Aus­gangslage
Im Urteils­fall pachtete der Kläger (A) einen land­wirtschaftlichen Betrieb. Daneben grün­de­ten A und sein Arbeit­ge­ber (B), bei dem der A zusät­zlich eine Angestell­tentätigkeit ausübte, eine atyp­isch stille Gesellschaft zur Bewirtschaf­tung des zugepachteten land­wirtschaftlichen Betriebs. Nach den Vere­in­barun­gen im Gesellschaftsver­trag war A mit der Geschäfts­führung beauf­tragt und hat­te keine Ein­lage zu leis­ten, während B als Ein­lage die Betrieb­smit­tel zur Ver­fü­gung stellte.
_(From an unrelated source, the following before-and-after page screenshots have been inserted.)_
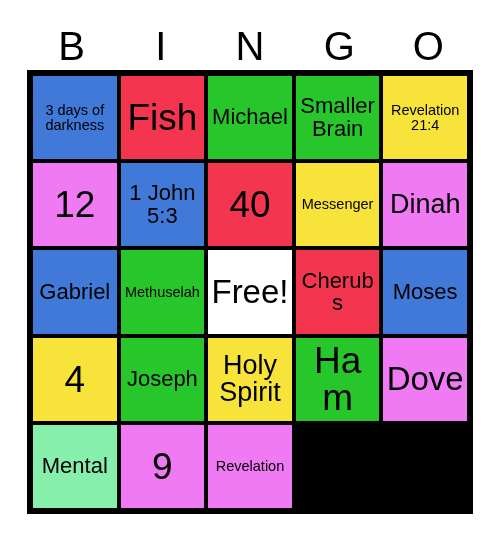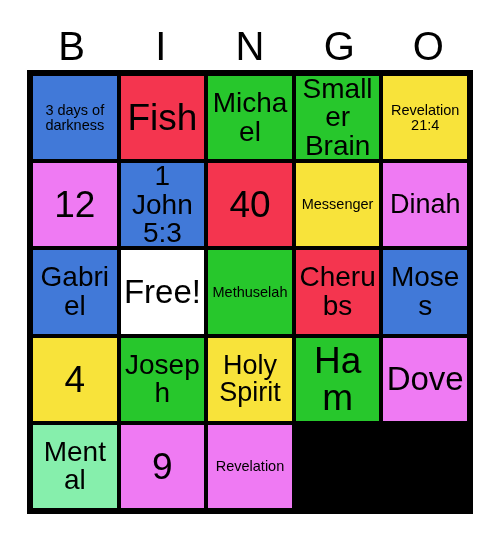--- a/index.html
+++ b/index.html
@@ -75,7 +75,7 @@
   }
   
   .sz-xs .cell-text { font-size: 14.5px; }
-  .sz-m  .cell-text { font-size: 28px; }
+  .sz-m  .cell-text { font-size: 22px; }
   .sz-l  .cell-text { font-size: 27px; }
   .sz-xl .cell-text { font-size: 33px; }
   .sz-xxl .cell-text { font-size: 37px; line-height: 1.0; }

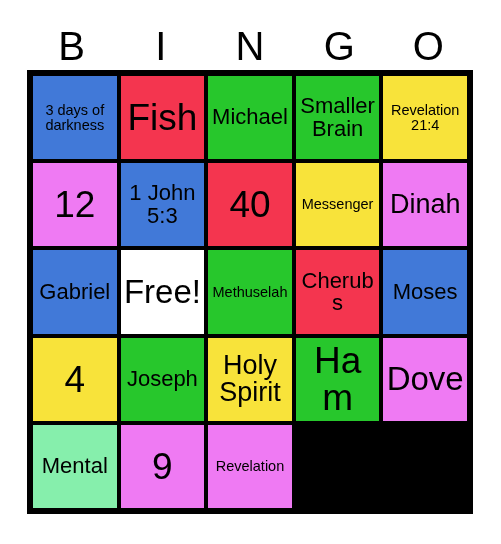--- a/index.html
+++ b/index.html
@@ -127,11 +127,11 @@
       <div class="cell sz-m" style="background: rgb(65, 121, 216);">
         <span class="cell-text">Gabriel</span>
       </div>
+      <div class="cell sz-xs" style="background: rgb(39, 199, 44);">
+        <span class="cell-text">Methuselah</span>
+      </div>
       <div class="cell sz-xl" style="background: rgb(255, 255, 255);">
         <span class="cell-text">Free!</span>
-      </div>
-      <div class="cell sz-xs" style="background: rgb(39, 199, 44);">
-        <span class="cell-text">Methuselah</span>
       </div>
       <div class="cell sz-m" style="background: rgb(244, 53, 79);">
         <span class="cell-text">Cherubs</span>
Die Geschäfts­führungs­befug­nis war gesellschaftsver­traglich im Innen­ver­hält­nis in einem erhe­blichen Umfang von der Zus­tim­mung des B abhängig. A sollte für seine Tätigkeit einen Vor­abgewinn erhal­ten, während B am Ergeb­nis, Ver­mö­gen und den stillen Reser­ven teil­nahm.

Sachver­halt
Im Erst­jahr erzielte die Gesellschaft einen Gewinn, der unter­halb des vere­in­barten Vor­abgewinns lag. In der abgegebe­nen Steuer­erk­lärung wurde somit der gesamte Gewinn, als Vor­abgewinn, dem A zugerech­net. Die Finanzver­wal­tung fol­gt dieser Auf­fas­sung nicht. Sie sah in der dargestell­ten Kon­stel­la­tion keine Mitun­ternehmer­schaft zwis­chen A und B. Diese erfordere sowohl Mitun­ternehmer­risiko als auch Mitun­ternehmerini­tia­tive des A. Mitun­ternehmer­risiko könne nicht angenom­men wer­den, da dem A lediglich ein Vor­abgewinn zustünde. Eine darüber hin­aus­ge­hende Gewinn- und/oder Ver­lust­beteili­gung noch die Teil­nahme an den stillen Reser­ven war ver­traglich aus­geschlossen. Auch eine über­durch­schnit­tliche Mitun­ternehmerini­tia­tive könne in Erman­gelung des Mitun­ternehmer­risikos den Tatbe­stand ein­er Mitun­ternehmer­schaft nicht begrün­den. Insofern wären die Einkün­fte im Rah­men eines Anstel­lungsver­hält­niss­es zuge­flossen. Hierge­gen richtete sich die Revi­sion des A.

Recht­slage
Der Bun­des­fi­nanzhof ver­trat die Auf­fas­sung, dass A als Mitun­ternehmer anzuse­hen sei. Zutr­e­f­fend müssen zwin­gend die Merk­male Mitun­ternehmer­risiko und Mitun­ternehmerini­tia­tive vor­liegen. Diese kön­nen jedoch unter­schiedliche Aus­prä­gun­gen haben. Zwar hat A unzweifel­haft ein geringes Mitun­ternehmer­risiko getra­gen, da er nicht am Gewinn/Verlust und an den stillen Reser­ven beteiligt war, dies kon­nte jedoch durch die starke Aus­prä­gung des Ini­tia­tivrechts kom­pen­siert wer­den. Im Rechtsverkehr nach außen trat alleine A auf, da die gesellschaft­srechtlichen Vere­in­barun­gen mit B lediglich im Innen­ver­hält­nis wirk­ten. Auch die erhe­blichen Zus­tim­mungsvor­be­halte des B im Rah­men der Geschäfts­führung ändern an der Mitun­ternehmerini­tia­tive nichts. Denn diese Beschränkung gilt eben­falls nur im Innen­ver­hält­nis und hat auf die Rechtsstel­lung des Klägers im Außen­ver­hält­nis keinen Ein­fluss. Fol­glich sind die Vor­abgewinne des A als Einkün­fte aus Land­wirtschaft zu qual­i­fizieren.